Comparing the 2001 and 2002 sermons highlights what a difference a year makes, not least when the point you're trying to make in a sermon requires a substantially different tone of personal narrative to illustrate a point.  It's just a shame that the stories Mark Driscoll shared to show how industrious he became in response to the wisdom of his dad show that his early career was, if we take Driscoll's account at face value (and, perhaps, we shouldn't) he took quite a few shortcuts on being honest about his age, driving without a license, and so on.  He shared stories that showed that even if he urged other men to not take shortcuts he shared the shortcuts he took to get to the point where he had money, money, money. 

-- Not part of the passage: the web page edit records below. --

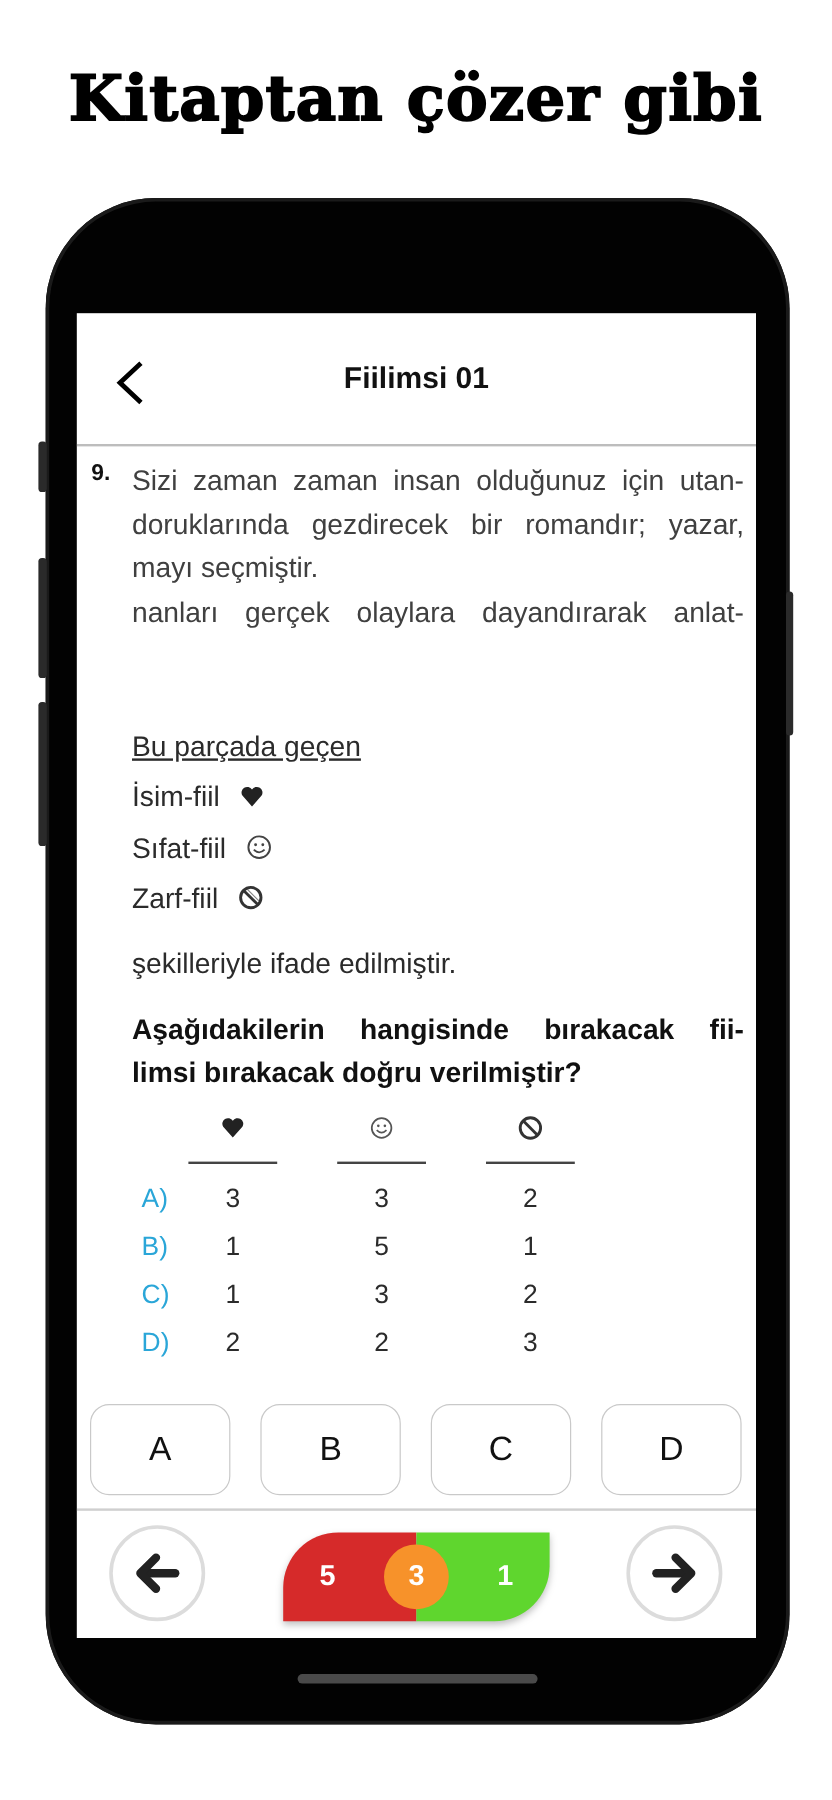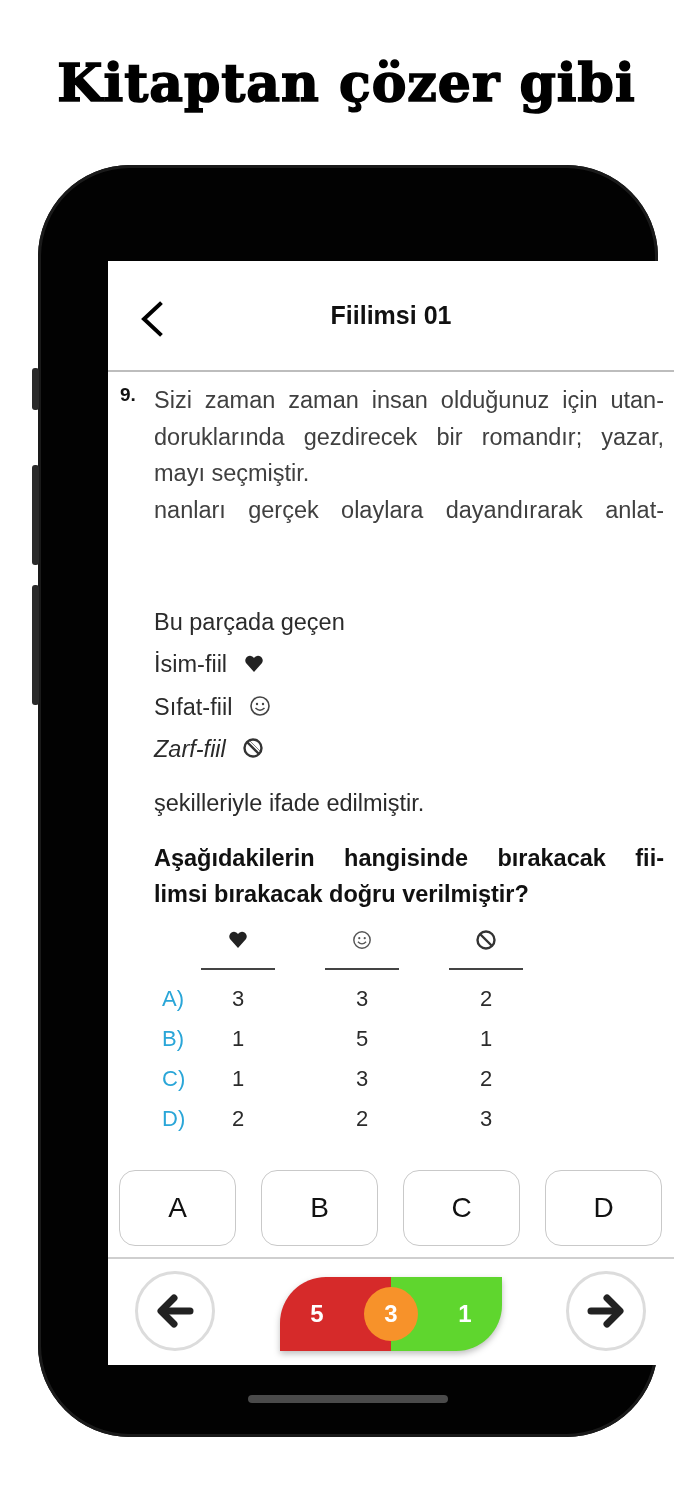--- a/index.html
+++ b/index.html
@@ -19,7 +19,7 @@
   .side-btn { position: absolute; background: #2a2a2a; border-radius: 3px; }
   .screen {
     position: absolute; left: 64px; top: 261px; width: 566px; height: 1104px;
-    background: #ffffff; overflow: hidden; margin-left: 44px;
+    background: #ffffff; overflow: hidden;
   }
   .header { position: absolute; left: 0; top: 0; width: 566px; height: 109px; border-bottom: 2px solid #bdbdbd; }
   .back-btn { position: absolute; left: 26px; top: 38px; width: 40px; height: 40px; cursor: pointer; }

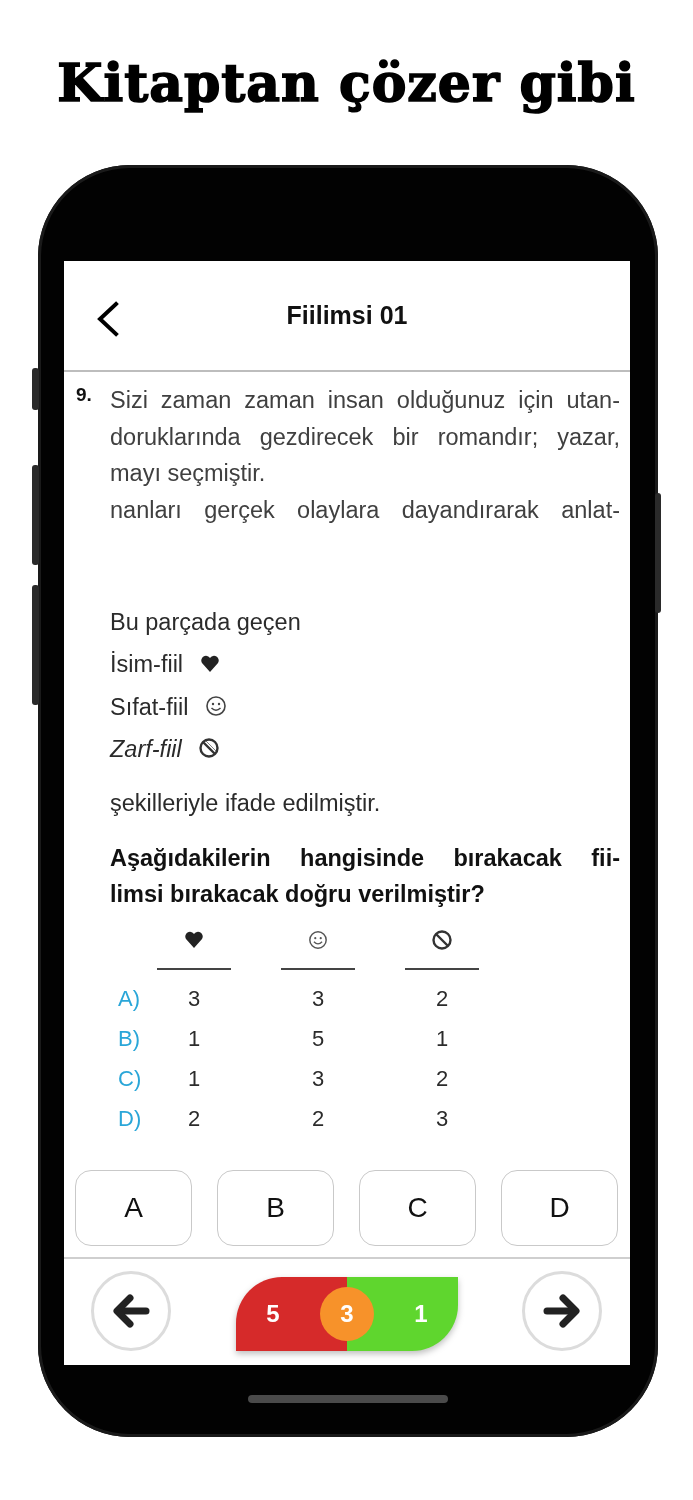--- a/index.html
+++ b/index.html
@@ -109,7 +109,7 @@
       <span class="line">nanları gerçek olaylara dayandırarak anlat-</span>
     </div>
 
-    <div class="plain" style="top:237px;">Bu parçada geçen</div>
+    <div class="plain" style="top:237px;text-decoration:underline;">Bu parçada geçen</div>
 
     <div class="plain" style="top:279px;">
       <span>İsim-fiil</span>

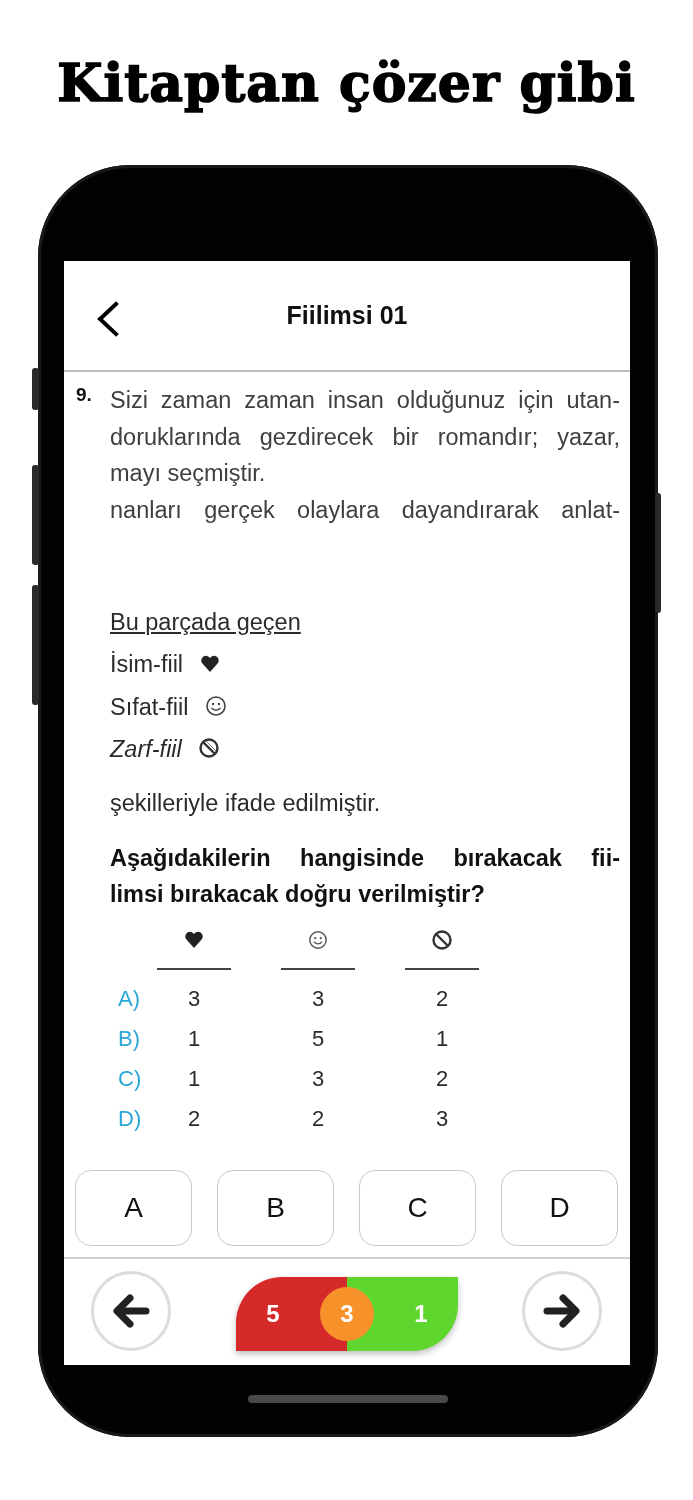--- a/index.html
+++ b/index.html
@@ -130,7 +130,7 @@
           </svg>
       </span>
     </div>
-    <div class="plain" style="top:364px;font-style:italic;">
+    <div class="plain" style="top:364px;">
       <span>Zarf-fiil</span>
       <span class="icon-inline">
         <svg width="22" height="22" viewBox="0 0 22 22">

People can be complex and multi-faceted, obviously.  It's just that between the 1992 story Mark gave for his conversion and the 2002 story he gave for his conversion we get the 1992 Mark saying he wasn't a Christian and he became a real Christian trying to debunk the Bible.  In the 2002 account he thought he was a Christian until a drunk guy rocked his world with a simple question (which, in narrative terms, makes Mark look like he had keen insight into the nature of the question the drunk guy asked that the drunk guy himself is implicitly held to not have had). 

Let's assume both these accounts are basically accurate, the tension isn't in the events, it's in the interpretations Mark supplies for what we're supposed to observe in the events.  He could be the same nominal Irish Catholic kid in every account, but in the 1992 story he tried selling himself as the spiritual-but-not-religious type who found the truth of Christianity by trying to disprove it.  In the 2002 story he would have us accept that he assumed he was totally a Christian because he had his rules for life and he followed them and that meant he really was a Christian and he took to reading the Bible because a drunk guy asked "how good do you have to be?"  Driscoll proceeded to read the Bible not to disprove its accuracy in this 2002 account, but to confirm to himself his own goodness.

The tension is in the contradictory self-ascribed motives across the narratives.  If we take the narratives as testifying to a whole then Mark Driscoll told us he set out to both disprove the Bible's legitimacy and also look through it to confirm through it for himself that he was good enough to call himself a Christian.  Now if Mark Driscoll was what one biblical author called "double-minded" maybe that's no surprise in the end. 

But sometimes it seems as if what Driscoll does is fashion a narrative in order to make a point and that if narrative A ascribes a motive to Mark that conflicts with the motive in narrative B, well, who's going to pay attention?